═════ PROVIDED RECORDS

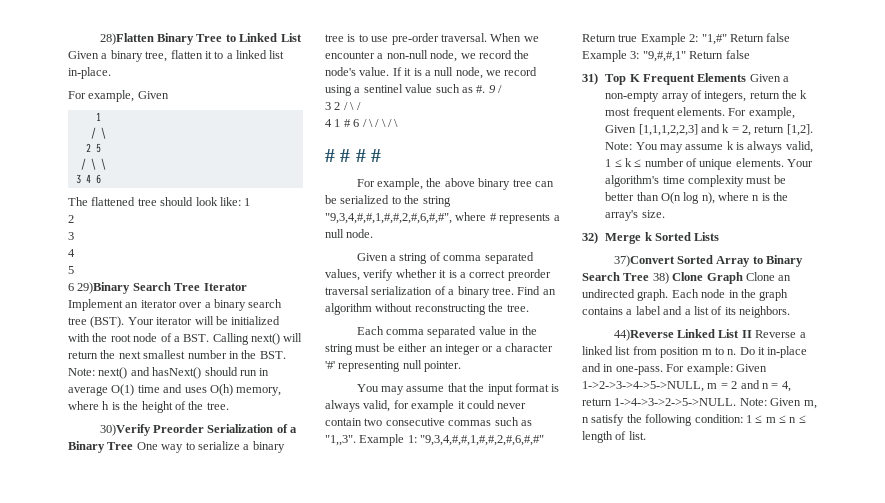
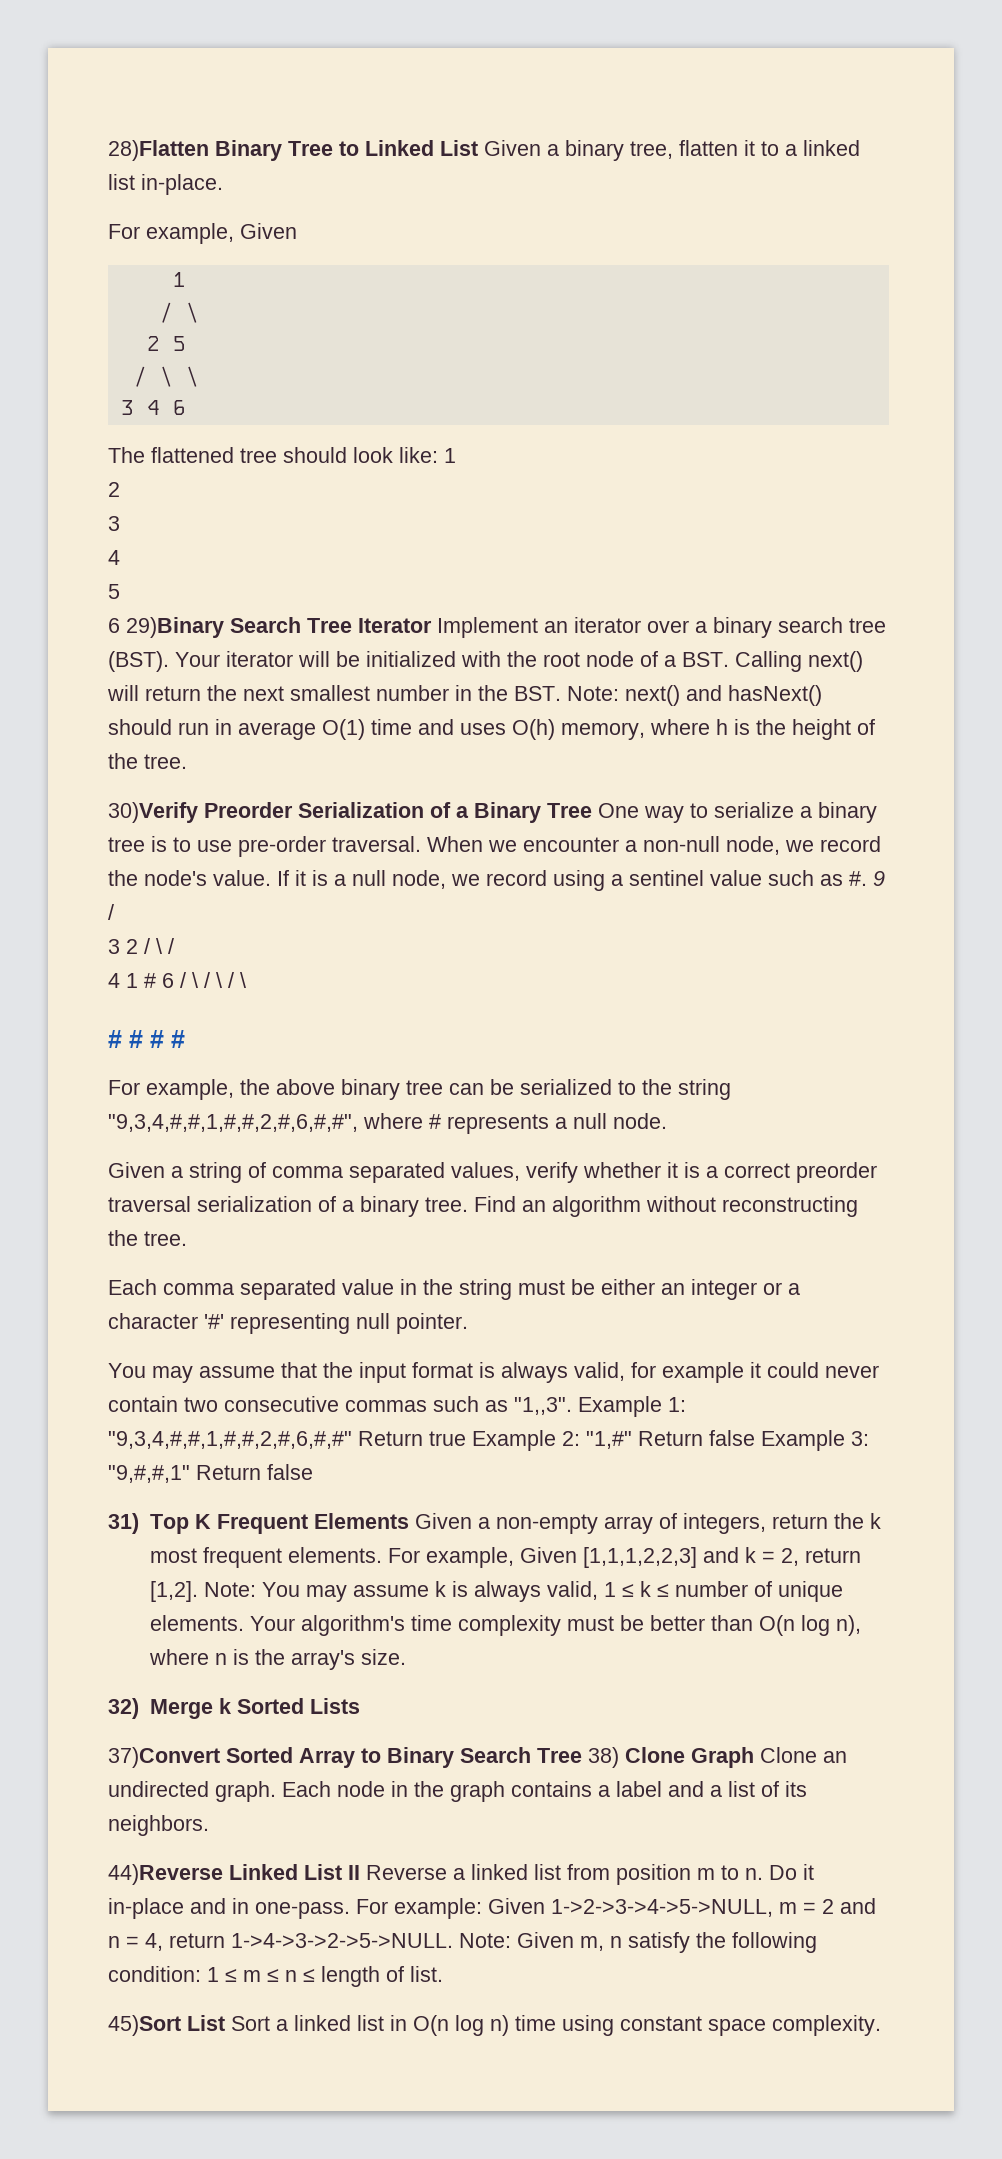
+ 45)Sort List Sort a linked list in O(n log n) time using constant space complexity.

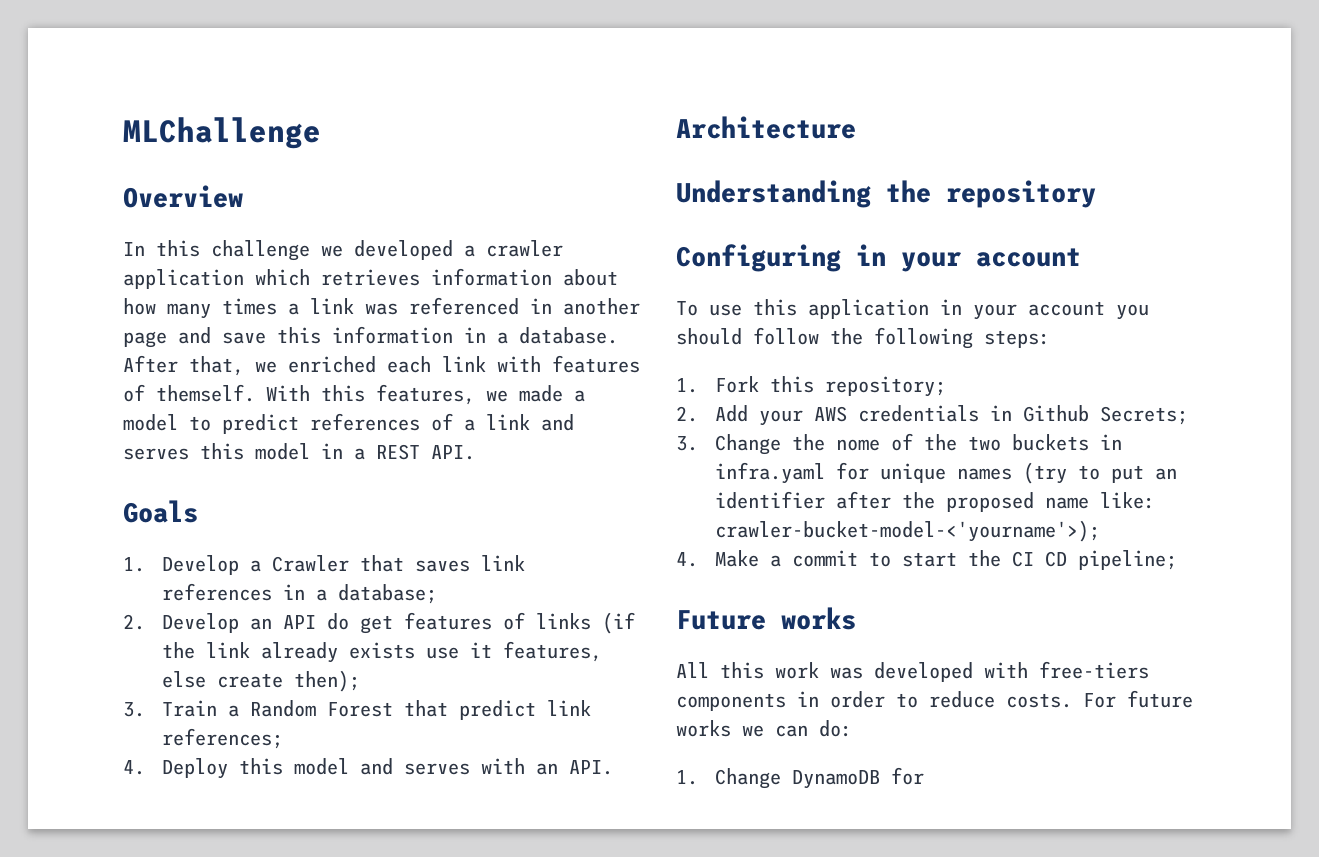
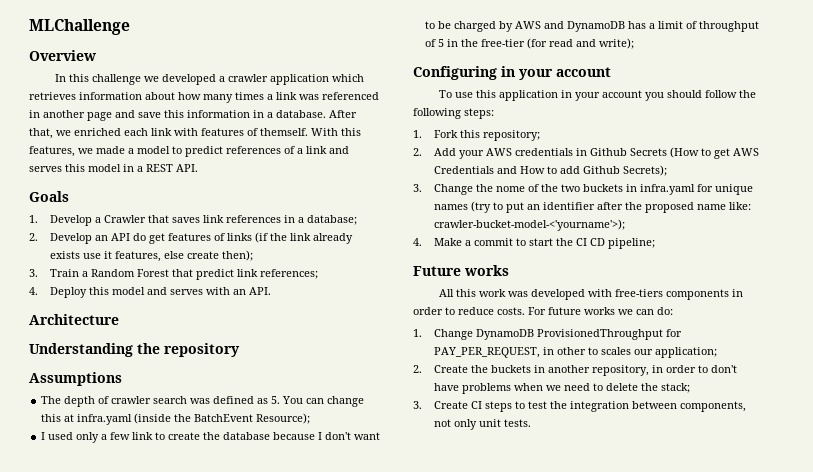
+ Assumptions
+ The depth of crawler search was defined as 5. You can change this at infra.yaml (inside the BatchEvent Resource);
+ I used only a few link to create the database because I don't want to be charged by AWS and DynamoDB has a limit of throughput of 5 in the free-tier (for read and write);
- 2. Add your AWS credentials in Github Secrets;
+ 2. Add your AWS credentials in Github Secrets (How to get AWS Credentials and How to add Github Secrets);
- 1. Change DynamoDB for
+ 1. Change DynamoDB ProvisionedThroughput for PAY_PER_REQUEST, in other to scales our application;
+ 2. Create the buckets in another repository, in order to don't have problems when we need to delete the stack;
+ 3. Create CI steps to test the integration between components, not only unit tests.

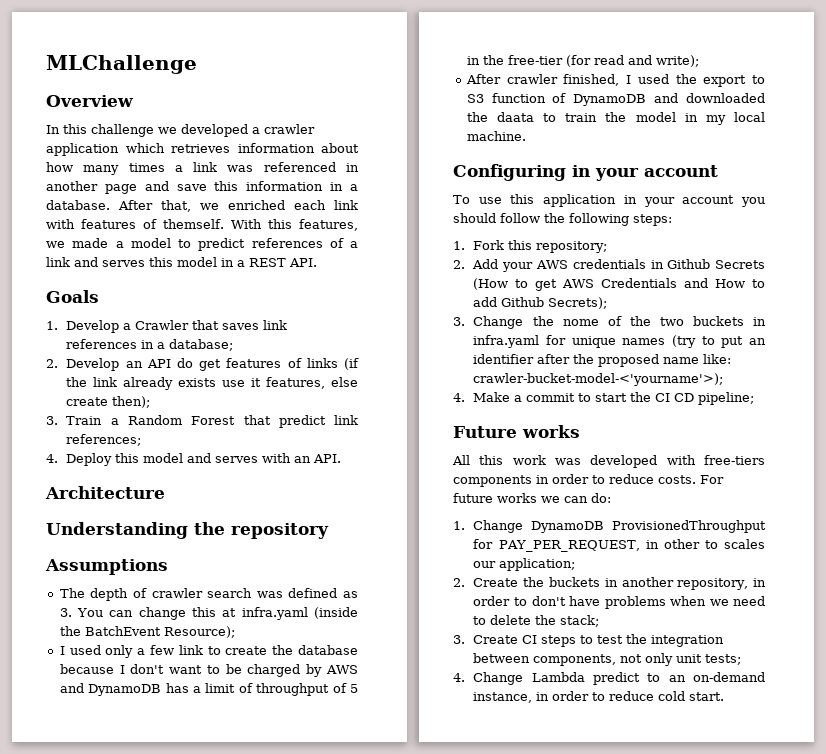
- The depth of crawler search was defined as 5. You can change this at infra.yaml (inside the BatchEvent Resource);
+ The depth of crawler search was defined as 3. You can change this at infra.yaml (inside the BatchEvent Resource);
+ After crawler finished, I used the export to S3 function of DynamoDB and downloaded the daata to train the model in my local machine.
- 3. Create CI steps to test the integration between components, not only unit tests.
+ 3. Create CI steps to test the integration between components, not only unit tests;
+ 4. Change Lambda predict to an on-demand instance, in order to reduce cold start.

══════════

PROMPT — The material shown above is to be repeated verbatim, and its pictures are to be omitted.

WRITTEN RESPONSE —
+ 45)Sort List Sort a linked list in O(n log n) time using constant space complexity.

+ Assumptions
+ The depth of crawler search was defined as 5. You can change this at infra.yaml (inside the BatchEvent Resource);
+ I used only a few link to create the database because I don't want to be charged by AWS and DynamoDB has a limit of throughput of 5 in the free-tier (for read and write);
- 2. Add your AWS credentials in Github Secrets;
+ 2. Add your AWS credentials in Github Secrets (How to get AWS Credentials and How to add Github Secrets);
- 1. Change DynamoDB for
+ 1. Change DynamoDB ProvisionedThroughput for PAY_PER_REQUEST, in other to scales our application;
+ 2. Create the buckets in another repository, in order to don't have problems when we need to delete the stack;
+ 3. Create CI steps to test the integration between components, not only unit tests.

- The depth of crawler search was defined as 5. You can change this at infra.yaml (inside the BatchEvent Resource);
+ The depth of crawler search was defined as 3. You can change this at infra.yaml (inside the BatchEvent Resource);
+ After crawler finished, I used the export to S3 function of DynamoDB and downloaded the daata to train the model in my local machine.
- 3. Create CI steps to test the integration between components, not only unit tests.
+ 3. Create CI steps to test the integration between components, not only unit tests;
+ 4. Change Lambda predict to an on-demand instance, in order to reduce cold start.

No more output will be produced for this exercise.